Renato Godá – Acredito que esta impressão venha do “Canções Para Embalar Marujos”, porque é um disco ambientado num universo de cais de porto que era a atmosfera que melhor definia o que eu pensava e tinha pra dizer na época. Tenho que ser bem sincero com você. A verdade é que não sei praticamente nada sobre Cabaré dos anos 30 (risos). Quando você é um artista desconhecido e a imprensa tem que te definir para o publico, precisa referenciar e te colocar em alguma prateleira. Me lembro que a primeira vez que ouvi isto foi nesta época, até achei legal e devo ter me apropriado e dito isto algumas vezes para tentar explicar meu trabalho (risos), mas na época o que eu ouvia muito era Goran Bregovic, porque estava apaixonado pelos filmes do Kusturica e eles são parceiros em trilhas e tal. Como o Bregovic não é um cara tão conhecido também diziam que remetia a Tom Waits, também Leonard Cohen e Gainsbourg, talvez em função das letras, enfim. Mais uma vez sendo sincero também achei legal entrar nesta prateleira, são artistas que eu gosto e ainda podiam ter me colocado em outras que seriam uma vergonha (risos). Teve até uma coisa curiosa, um maluco qualquer da internet disponibilizou meu primeiro EP que se chamava Renato Godá, com o titulo “De Modo Tom Waits” na capa e foi um sucesso. Se conhecesse este cara contrataria pra ser meu divulgador, porque nunca um trabalho meu foi tão bem espalhado quanto este.

 

Os Impublicáveis – A faixa etária do público que acompanha seu trabalho é bem variada, mas percebe-se um crescimento por parte dos jovens.
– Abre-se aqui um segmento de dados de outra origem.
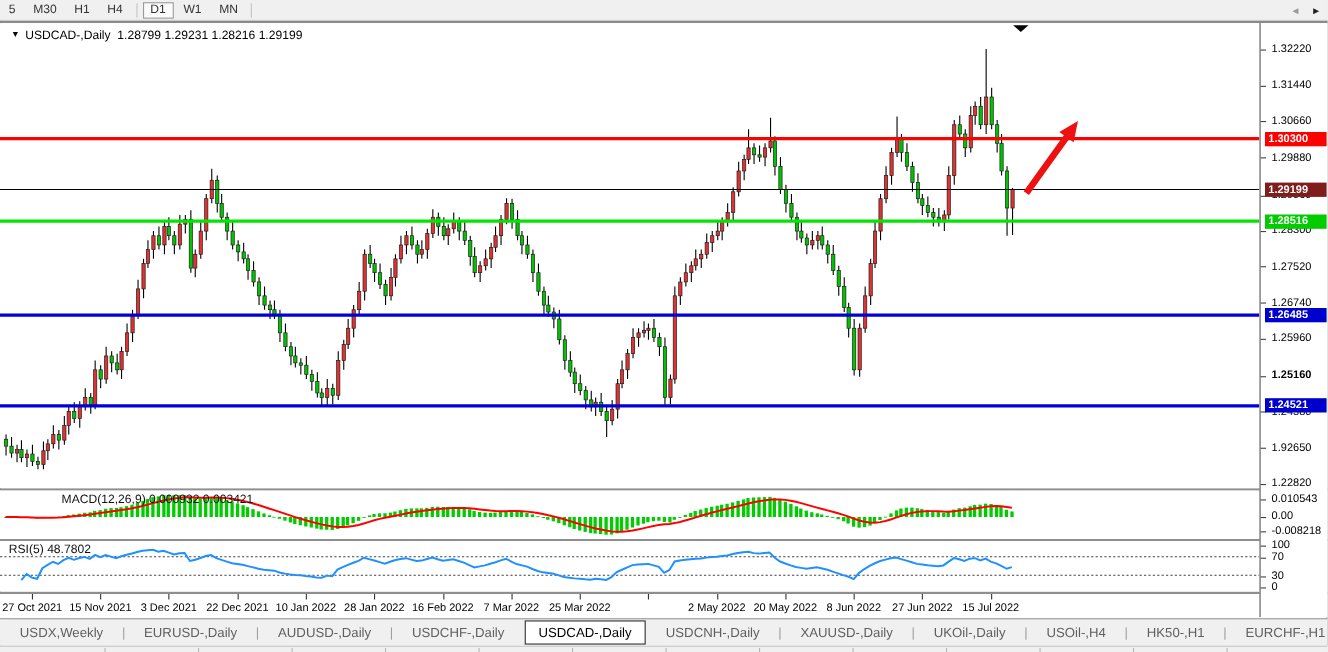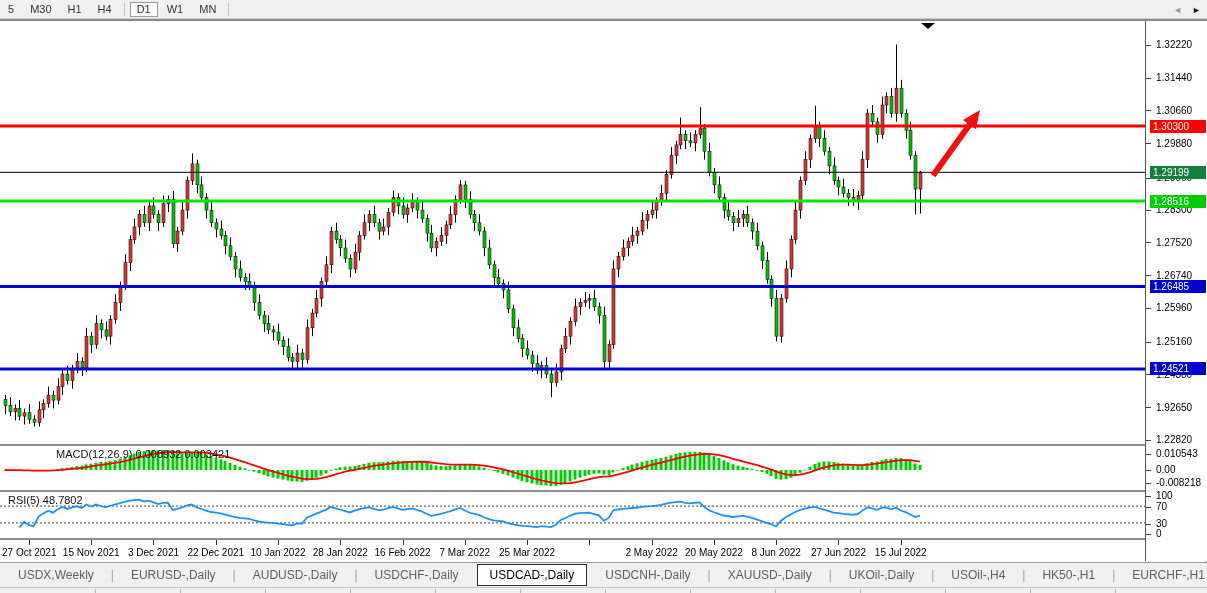--- a/index.html
+++ b/index.html
@@ -65,6 +65,9 @@
   <div class="side-border-l"></div>
   <div class="side-border-r"></div>
 
+  <div class="chart-title">
+    <span class="tri">▼</span><span>USDCAD-,Daily</span>&nbsp;&nbsp;<span>1.28799 1.29231 1.28216 1.29199</span>
+  </div>
 
   <svg id="svg-main" class="pane-svg" style="top:21px;" width="1145" height="423" viewBox="0 21 1145 423">
       <g>

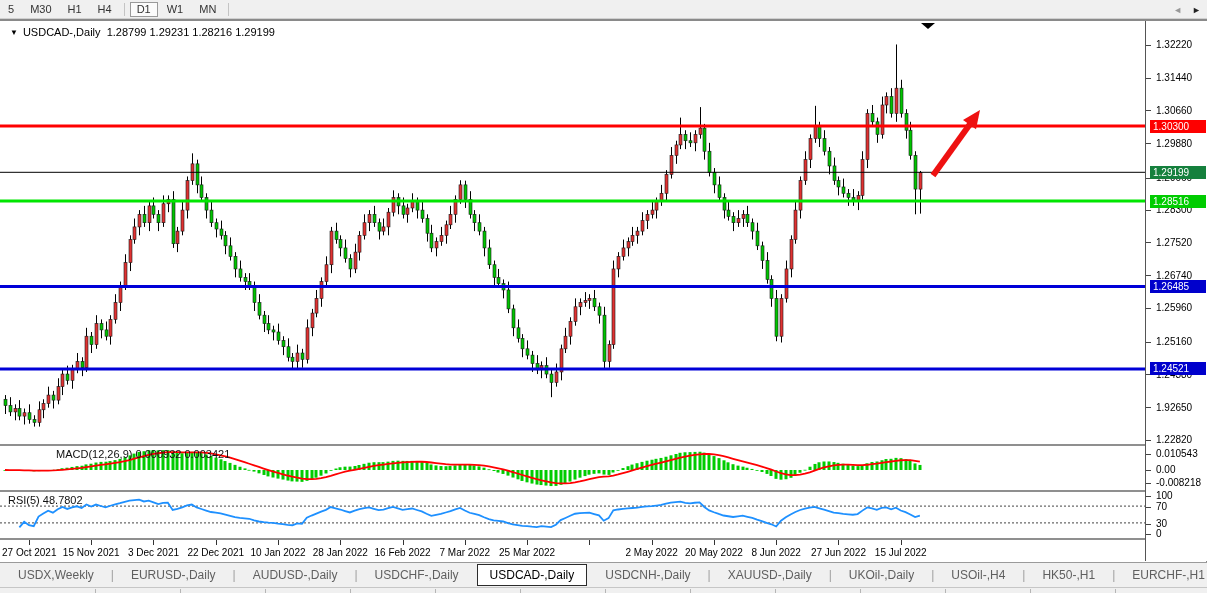--- a/index.html
+++ b/index.html
@@ -27,7 +27,7 @@
   .ax-label{position:absolute;left:10px;white-space:nowrap;}
   .ax-tick{position:absolute;left:0;width:5px;height:1px;background:#444;}
   .badge{position:absolute;left:4px;width:56px;height:13px;color:#fff;font-size:10px;line-height:13px;
-         padding-left:3px;box-sizing:border-box;z-index:6;}
+         padding-left:3px;box-sizing:border-box;z-index:6;font-weight:bold;}
   
   .date-axis{position:absolute;left:0;top:540px;width:1145px;height:22px;background:#fff;font-size:10px;color:#000;}
   .date-tick{position:absolute;top:0;width:1px;height:5px;background:#333;}

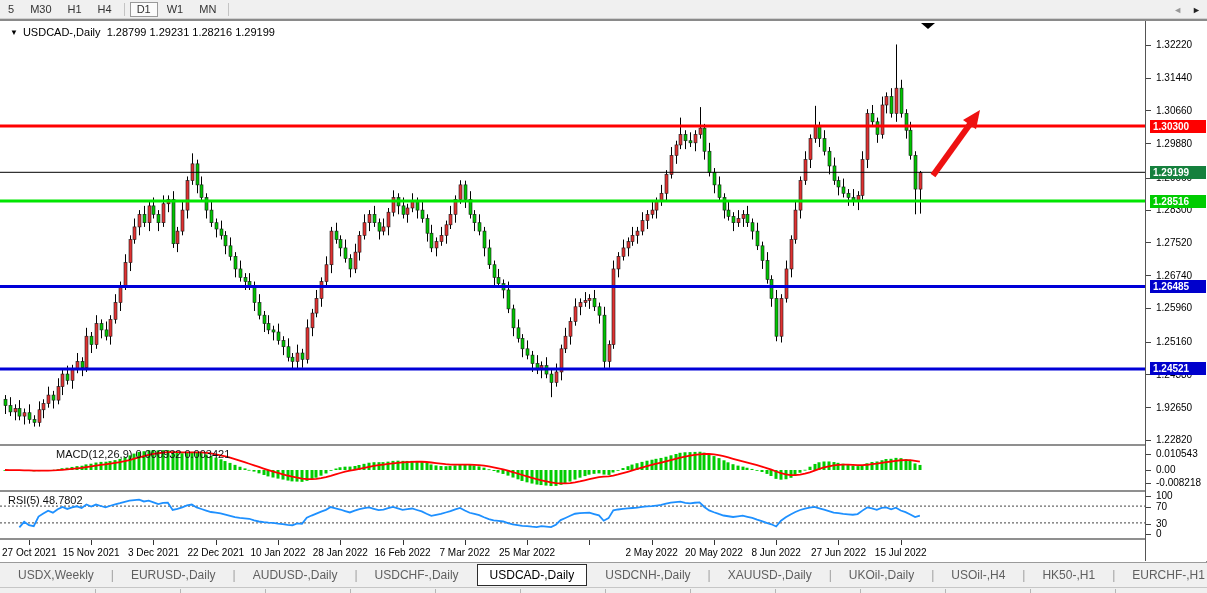--- a/index.html
+++ b/index.html
@@ -1143,7 +1143,7 @@
       <div class="ax-tick" style="top: 512.5px;"></div>
       <div class="ax-label" style="top: 507px;">0</div>
       <div class="badge" style="top: 98.514px; background: rgb(254, 0, 0);">1.30300</div>
-      <div class="badge" style="top: 144.8px; background: #15803d;">1.29199</div>
+      <div class="badge" style="top: 144.8px; background: #7f1d1d;">1.29199</div>
       <div class="badge" style="top: 173.513px; background: rgb(0, 204, 0);">1.28516</div>
       <div class="badge" style="top: 258.897px; background: rgb(0, 0, 204);">1.26485</div>
       <div class="badge" style="top: 341.463px; background: rgb(0, 0, 204);">1.24521</div>

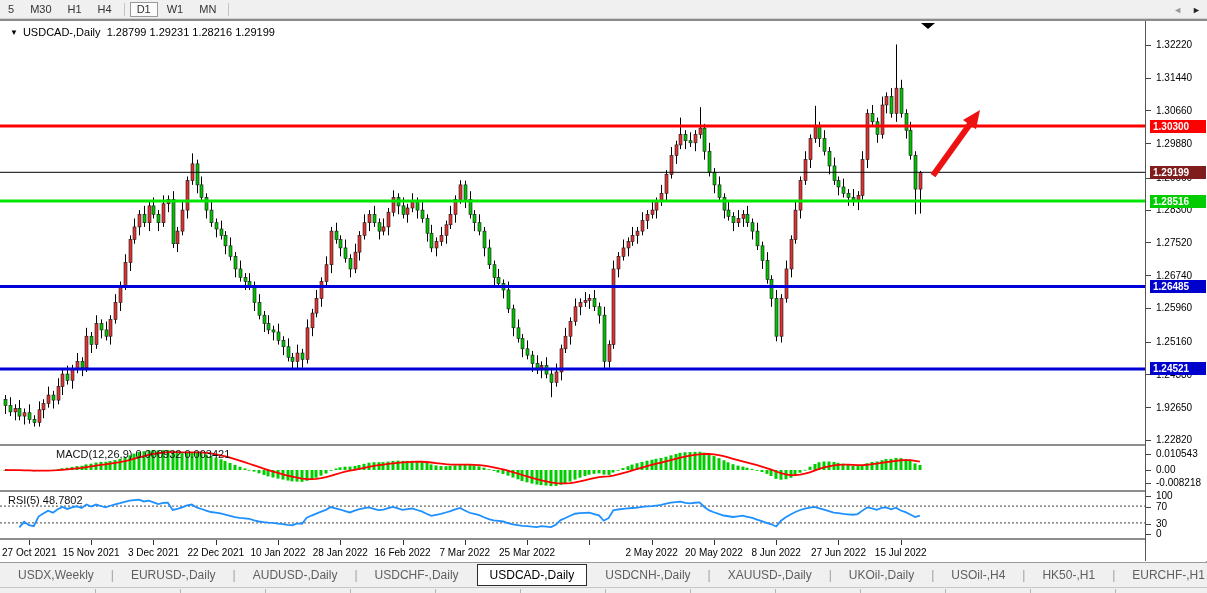--- a/index.html
+++ b/index.html
@@ -1121,7 +1121,7 @@
       <div class="ax-tick" style="top: 286.968px;"></div>
       <div class="ax-label" style="top: 281.468px;">1.25960</div>
       <div class="ax-tick" style="top: 320.6px;"></div>
-      <div class="ax-label" style="top: 315.1px;">1.25160</div>
+      <div class="ax-label" style="top: 315.1px; font-weight: bold;">1.25160</div>
       <div class="ax-tick" style="top: 353.391px;"></div>
       <div class="ax-label" style="top: 347.891px;">1.24380</div>
       <div class="ax-tick" style="top: 386.182px;"></div>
Como você vê isso?

 

Renato Godá – Você tem razão, acontece sim o crescimento de um publico mais jovem, e cada vez mais jovem nos meus shows. Vejo com muita felicidade. Nunca me preocupei em atingir este ou aquele publico, ou em segmentar de alguma forma o meu trabalho. Só posso me sentir realizado e grato quando percebo que a musica que escrevo produz sentido pra alguém independente de idade, classe social, credo, raça ou o que for. Que venham todos sempre, minha casa estará sempre aberta pra quem quiser chegar.

 

Essa entrevista contou com a colaboração de Vinícius Rocha e Robert de Andrade.